**Exercise requirements**: Exactly as they appear below, repeat the lines from the one with "font-style: italic ->" through the one with "html: <div> <div>". Drop every picture.

**The records**:
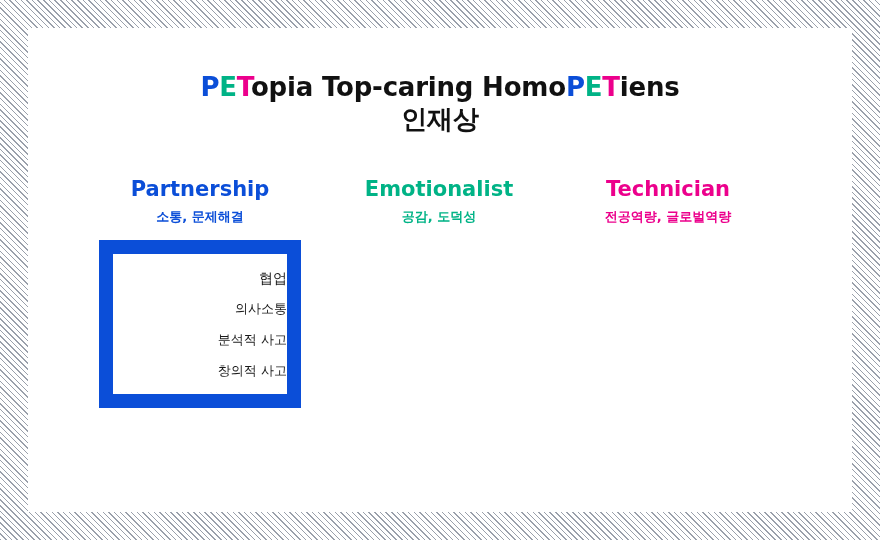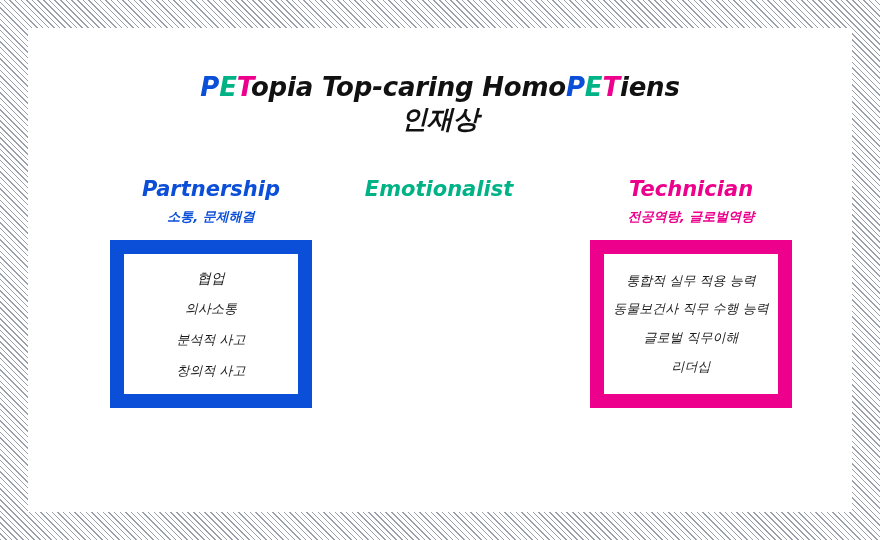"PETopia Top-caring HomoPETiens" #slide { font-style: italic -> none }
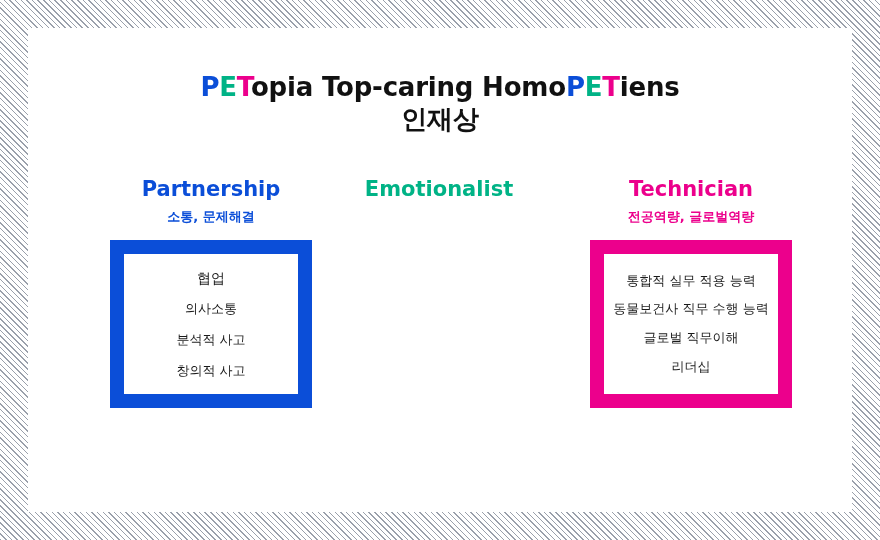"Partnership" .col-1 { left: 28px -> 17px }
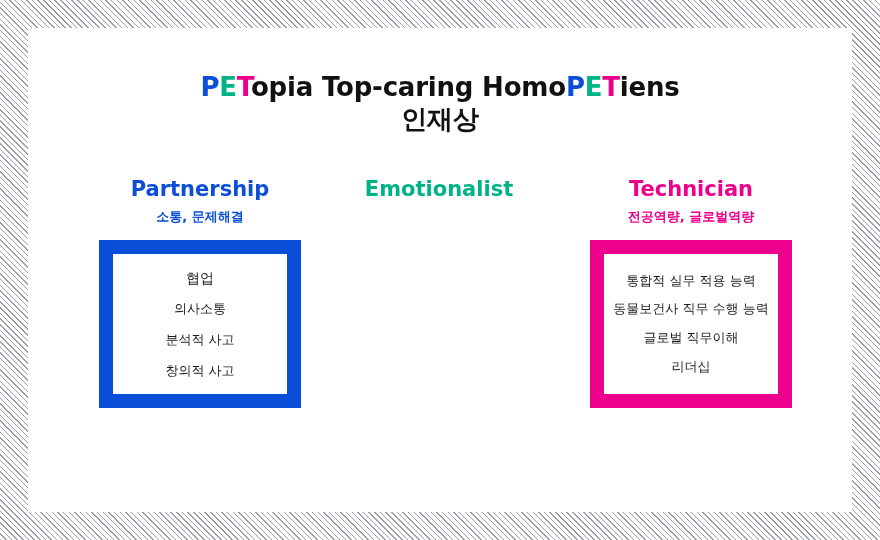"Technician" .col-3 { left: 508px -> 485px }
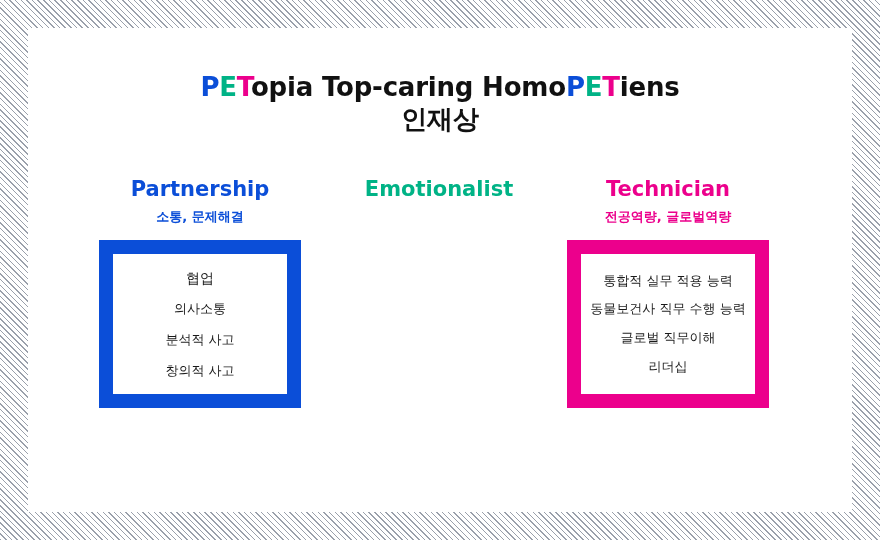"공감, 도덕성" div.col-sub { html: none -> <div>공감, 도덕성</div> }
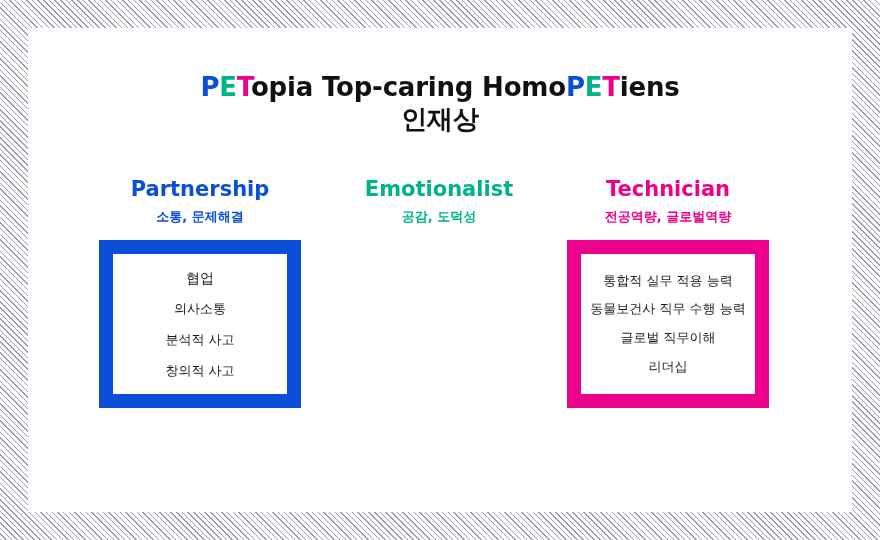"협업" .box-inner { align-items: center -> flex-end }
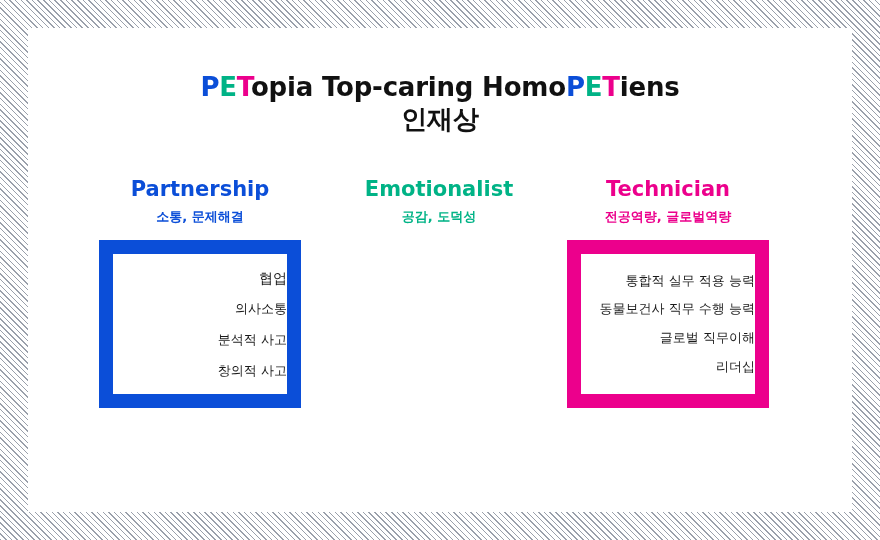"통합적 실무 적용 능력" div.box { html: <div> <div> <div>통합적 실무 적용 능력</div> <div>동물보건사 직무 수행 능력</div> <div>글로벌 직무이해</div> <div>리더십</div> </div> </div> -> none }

--

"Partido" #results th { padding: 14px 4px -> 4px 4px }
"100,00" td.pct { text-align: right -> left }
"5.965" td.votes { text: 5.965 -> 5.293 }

**Written answer**:
"PETopia Top-caring HomoPETiens" #slide { font-style: italic -> none }
"Partnership" .col-1 { left: 28px -> 17px }
"Technician" .col-3 { left: 508px -> 485px }
"공감, 도덕성" div.col-sub { html: none -> <div>공감, 도덕성</div> }
"협업" .box-inner { align-items: center -> flex-end }
"통합적 실무 적용 능력" div.box { html: <div> <div> <div>통합적 실무 적용 능력</div> <div>동물보건사 직무 수행 능력</div> <div>글로벌 직무이해</div> <div>리더십</div> </div> </div> -> none }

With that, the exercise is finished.